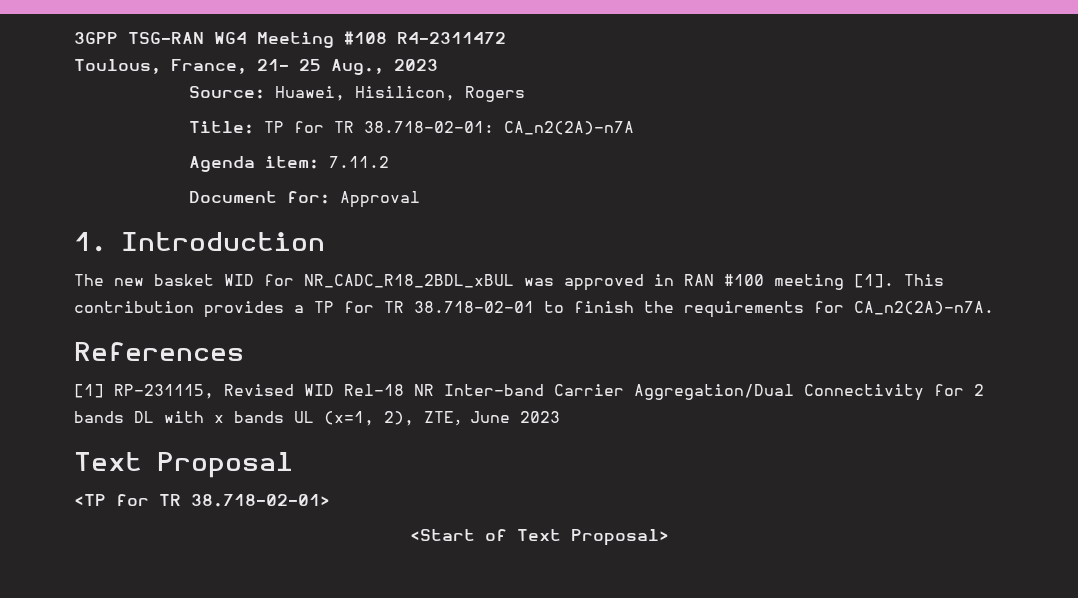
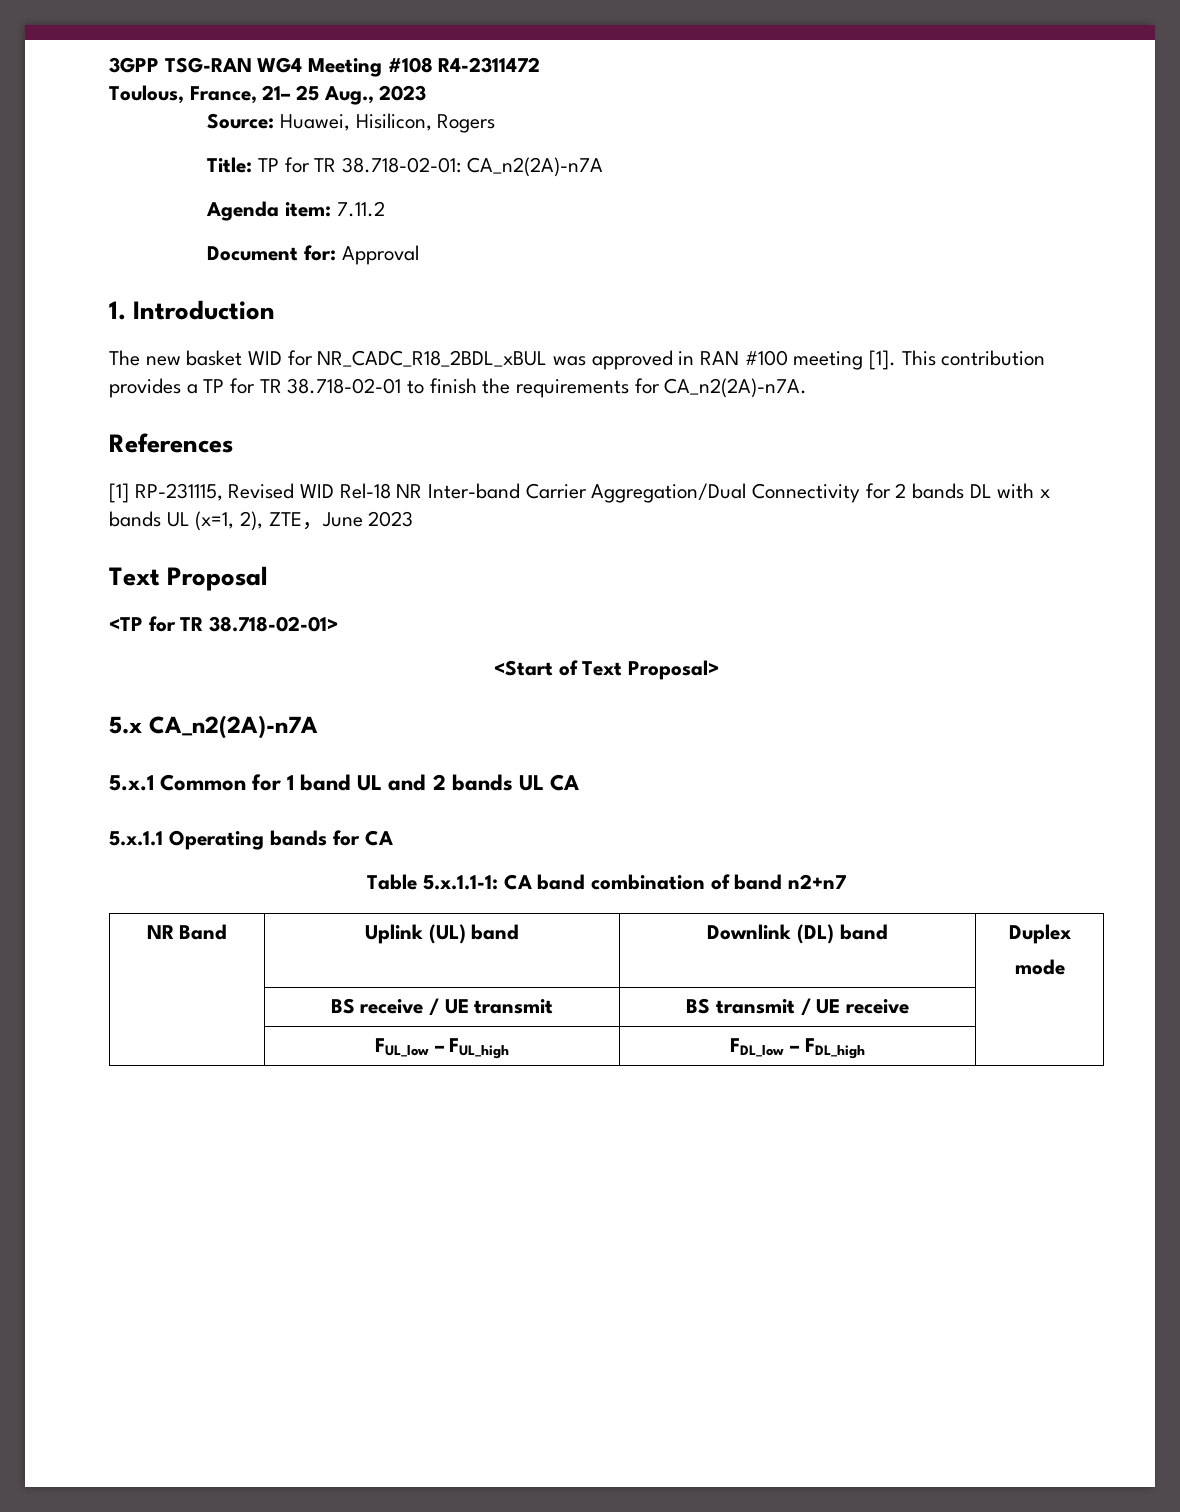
+ 5.x CA_n2(2A)-n7A
+ 5.x.1 Common for 1 band UL and 2 bands UL CA
+ 5.x.1.1 Operating bands for CA
+ Table 5.x.1.1-1: CA band combination of band n2+n7
+ NR Band | Uplink (UL) band | Downlink (DL) band | Duplex
+ mode
+ | BS receive / UE transmit | BS transmit / UE receive |
+ | FUL_low – FUL_high | FDL_low – FDL_high |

==*==

DIRECTIONS FOR THIS TASK
The records above should be retyped in full and exactly; omit the pictures.

ANSWER TO THE PROBLEM
+ 5.x CA_n2(2A)-n7A
+ 5.x.1 Common for 1 band UL and 2 bands UL CA
+ 5.x.1.1 Operating bands for CA
+ Table 5.x.1.1-1: CA band combination of band n2+n7
+ NR Band | Uplink (UL) band | Downlink (DL) band | Duplex
+ mode
+ | BS receive / UE transmit | BS transmit / UE receive |
+ | FUL_low – FUL_high | FDL_low – FDL_high |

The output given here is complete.